■ Task item ■
What lines below include the word "path"? Copy each one.

■ Information supplied ■
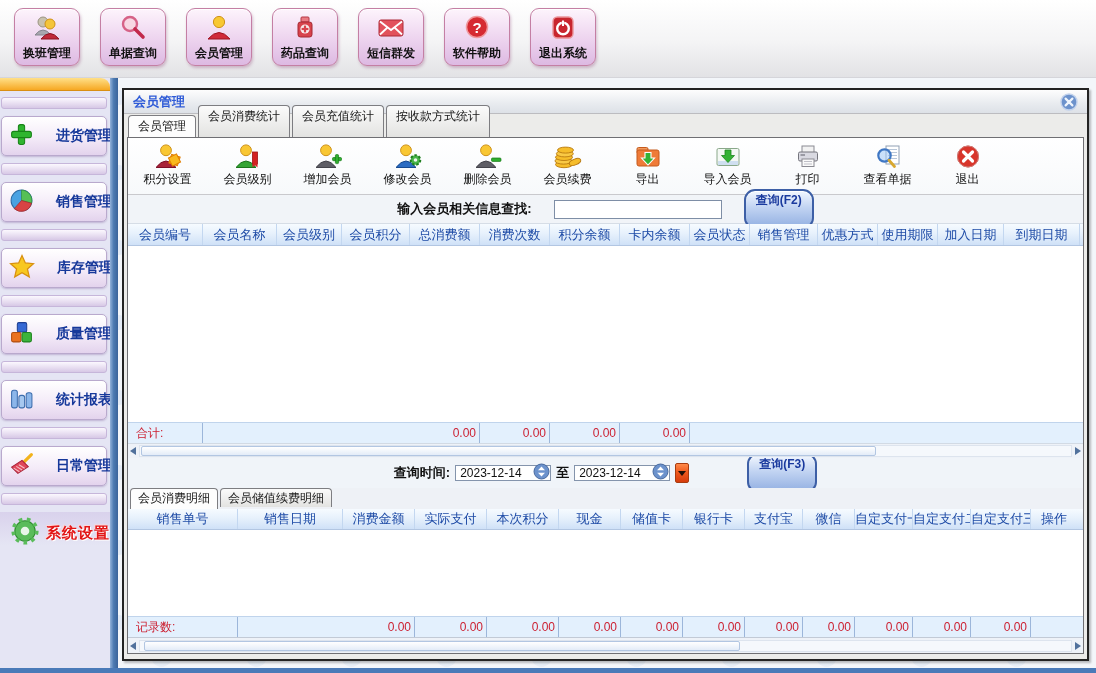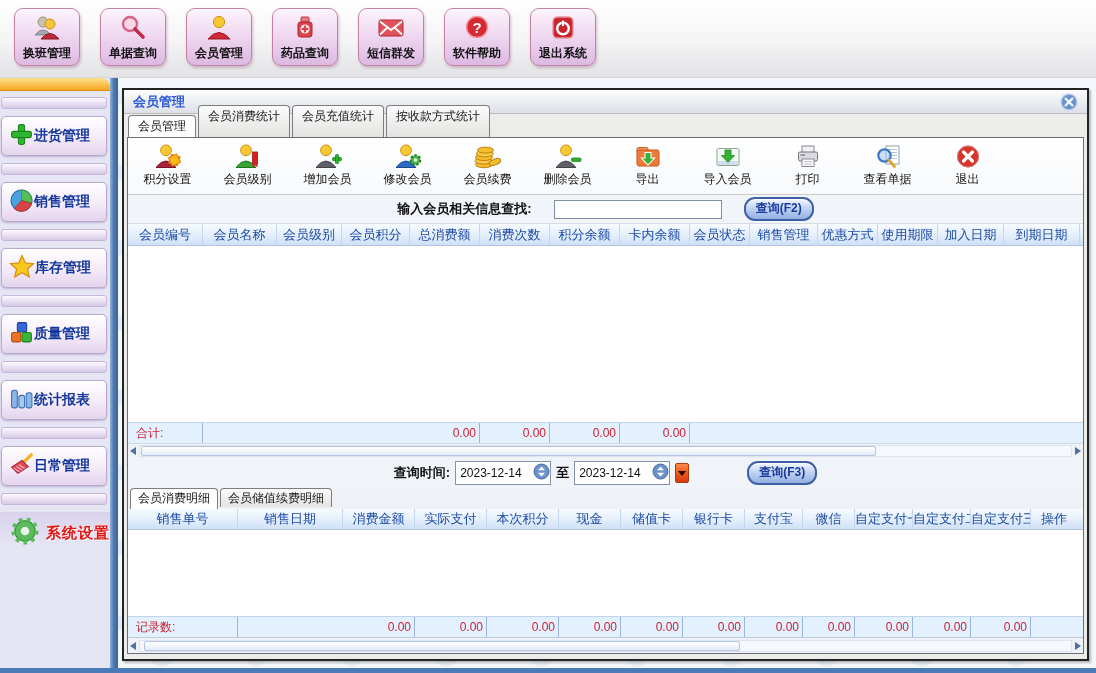--- a/index.html
+++ b/index.html
@@ -37,21 +37,21 @@
   #sidebar-cap { height:13px; background:linear-gradient(180deg,#ffe089 0%,#f6a823 100%); border-top-right-radius:9px; border-bottom:1px solid #d98f12; }
   .side-sep { height:12px; margin:0 3px 7px 1px; border-radius:3px;
     background:linear-gradient(180deg,#fbf8fe 0%,#e6dcf0 60%,#d7c8e6 100%);
     border:1px solid #c6b6da; }
   #sidebar .pad-top { height:6px; }
   .side-btn {
     height:40px; margin:0 3px 7px 1px; border-radius:5px; cursor:pointer;
     border:1px solid #b9a9cd;
     background:linear-gradient(180deg,#ffffff 0%,#f4ebf8 55%,#e3d3ed 100%);
     box-shadow:0 1px 2px rgba(120,90,150,.35), inset 0 1px 0 #fff;
-    display:flex; align-items:center; gap:0; padding-left:7px;
+    display:flex; align-items:center; gap:22px; padding-left:7px;
   }
   .side-btn .lbl { font-size:14px; font-weight:bold; color:#16389a; white-space:nowrap; }
   #settings-item { height:42px; display:flex; align-items:center; gap:6px; padding-left:10px; cursor:pointer;
     background:linear-gradient(180deg,#d9d2ec 0%,#e5e5f4 80%); }
   #settings-item .lbl { font-size:15px; font-weight:bold; color:#e21616;
     text-shadow:1px 1px 0 #ffffff, -1px -1px 0 #ffd8d8; letter-spacing:1px; white-space:nowrap; }
 
   #blue-strip { position:absolute; left:110px; top:78px; width:8px; height:595px;
     background:linear-gradient(90deg,#93b2da 0%,#4d7bb2 45%,#3a639a 100%); z-index:4; }
   #bottom-bar { position:absolute; left:0; bottom:0; width:1096px; height:5px; background:#4a7ab8; z-index:6; }
@@ -82,21 +82,21 @@
   .mt-btn { width:67px; display:flex; flex-direction:column; align-items:center; cursor:pointer; }
   .mt-btn .ic { height:29px; display:flex; align-items:flex-end; justify-content:center; }
   .mt-btn .lbl { font-size:12px; color:#101010; margin-top:1px; white-space:nowrap; }
 
   
   #search-row { height:29px; flex:0 0 29px; display:flex; align-items:center; justify-content:center; gap:22px;
     background:#f1f4f8; border-bottom:1px solid #d6dde6; }
   #search-label { font-size:13px; font-weight:bold; color:#111; }
   #search-input { width:168px; height:19px; border:1px solid #7e8ea6; background:#fff; font-size:12px; padding:0 3px; }
   .q-btn { font-size:12px; font-weight:bold; color:#1a3a9e; cursor:pointer;
-    border:2px solid #3d5fa6; border-radius:11px; padding:1px 10px 2px 10px;
+    border:2px solid #3d5fa6; border-radius:11px; padding:1px 10px 18px 10px;
     background:linear-gradient(180deg,#f2f7ff 0%,#c2d4f2 45%,#93b0e2 100%);
     box-shadow:inset 0 1px 0 #fff; white-space:nowrap; }
 
   
   .grid-head { display:flex; background:linear-gradient(180deg,#f6fbff 0%,#e7f1fc 45%,#cfe1f7 100%);
     border-bottom:1px solid #b2c6e2; }
   .hc { font-size:13px; color:#1e4ba6; text-align:center; line-height:21px; height:21px;
     border-right:1px solid #c3d7f0; overflow:hidden; white-space:nowrap; cursor:pointer; }
   .grid-head.small .hc { font-size:13px; height:20px; line-height:20px; }
   .grid-body { background:#ffffff; }
@@ -127,21 +127,21 @@
   .track { flex:1; height:12px; margin:0 3px; background:#f5f8fc; border:1px solid #dde4ee; position:relative; cursor:pointer; }
   .thumb { position:absolute; top:0; height:10px; border:1px solid #b2c6e2; border-radius:2px;
     background:linear-gradient(180deg,#ffffff 0%,#e3ecf8 100%); cursor:grab; }
   #hscroll1 .thumb { left:1px; width:79%; }
   #hscroll2 .thumb { left:4px; width:64%; }
 
   
   #query-row { height:30px; flex:0 0 30px; display:flex; align-items:center; justify-content:center; gap:5px;
     background:#f0f4f9; }
   #query-row .lab { font-size:13px; font-weight:bold; color:#111; }
-  .date-box { width:96px; height:24px; background:#fff; border:1px solid #8494ac; display:flex; align-items:center; cursor:pointer; }
+  .date-box { width:96px; height:16px; background:#fff; border:1px solid #8494ac; display:flex; align-items:center; cursor:pointer; }
   .date-box .dtext { flex:1; font-size:12px; color:#101010; padding-left:4px; }
   .spacer48 { width:48px; }
   #dd-red { width:14px; height:20px; border:1px solid #a83c10; border-radius:2px; cursor:pointer;
     background:linear-gradient(180deg,#ff8a4a 0%,#ef5a1e 45%,#d63c0c 100%);
     display:flex; align-items:center; justify-content:center; }
   #dd-red .car { width:0; height:0; border:4px solid transparent; border-top:5px solid #201008; margin-top:4px; }
 
   
   #detail-tabs { height:21px; flex:0 0 21px; display:flex; padding-left:2px; background:#eef1f6; }
   #detail-tabs .tab { font-size:12px; height:19px; padding:1px 7px; }
@@ -386,42 +386,42 @@
             <circle cx="21.5" cy="16.5" r="4.8" fill="#49b449" stroke="#1f7f1f" stroke-width="2" stroke-dasharray="2.4 1.8"></circle>
             <circle cx="21.5" cy="16.5" r="1.8" fill="#eef4ee"></circle>
           </svg>
         </span>
         <span class="lbl">修改会员</span>
       </div>
 
       <div class="mt-btn">
         <span class="ic">
           <svg width="28" height="27" viewBox="0 0 28 26">
+            <circle cx="12" cy="6.8" r="5.4" fill="#f9c733" stroke="#cf9218"></circle>
+            <path d="M2 24 Q12 11 22 24 Z" fill="#5e5e66" stroke="#44444c"></path>
+            <rect x="17.5" y="14.5" width="9.5" height="3.4" rx="1" fill="#2fae2f" stroke="#157815" stroke-width=".7"></rect>
+          </svg>
+        </span>
+        <span class="lbl">删除会员</span>
+      </div>
+
+      <div class="mt-btn">
+        <span class="ic">
+          <svg width="28" height="27" viewBox="0 0 28 26">
             <g stroke="#b97a10" stroke-width=".9">
               <ellipse cx="10" cy="21" rx="8.5" ry="3.2" fill="#f6bd2a"></ellipse>
               <ellipse cx="9.5" cy="17.4" rx="8.5" ry="3.2" fill="#f9c945"></ellipse>
               <ellipse cx="10" cy="13.8" rx="8.5" ry="3.2" fill="#f6bd2a"></ellipse>
               <ellipse cx="10.8" cy="10.2" rx="8.5" ry="3.2" fill="#f9c945"></ellipse>
               <ellipse cx="11.5" cy="6.6" rx="8" ry="3" fill="#f6bd2a"></ellipse>
               <ellipse cx="21" cy="18.5" rx="6" ry="2.9" fill="#f6bd2a" transform="rotate(-22 21 18.5)"></ellipse>
             </g>
           </svg>
         </span>
         <span class="lbl">会员续费</span>
-      </div>
-
-      <div class="mt-btn">
-        <span class="ic">
-          <svg width="28" height="27" viewBox="0 0 28 26">
-            <circle cx="12" cy="6.8" r="5.4" fill="#f9c733" stroke="#cf9218"></circle>
-            <path d="M2 24 Q12 11 22 24 Z" fill="#5e5e66" stroke="#44444c"></path>
-            <rect x="17.5" y="14.5" width="9.5" height="3.4" rx="1" fill="#2fae2f" stroke="#157815" stroke-width=".7"></rect>
-          </svg>
-        </span>
-        <span class="lbl">删除会员</span>
       </div>
 
       <div class="mt-btn">
         <span class="ic">
           <svg width="28" height="27" viewBox="0 0 28 26">
             <rect x="3" y="4" width="11" height="6" rx="1.5" fill="#f29a5e" stroke="#c55a1c"></rect>
             <rect x="3" y="6.5" width="22" height="16" rx="2" fill="#ef7b38" stroke="#c55a1c"></rect>
             <polygon points="11,9 17,9 17,14.5 20.5,14.5 14,21.5 7.5,14.5 11,14.5" fill="#35b235" stroke="#ffffff" stroke-width="1.1"></polygon>
           </svg>
         </span>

■ Reply to the exercise ■
+            <path d="M2 24 Q12 11 22 24 Z" fill="#5e5e66" stroke="#44444c"></path>
-            <path d="M2 24 Q12 11 22 24 Z" fill="#5e5e66" stroke="#44444c"></path>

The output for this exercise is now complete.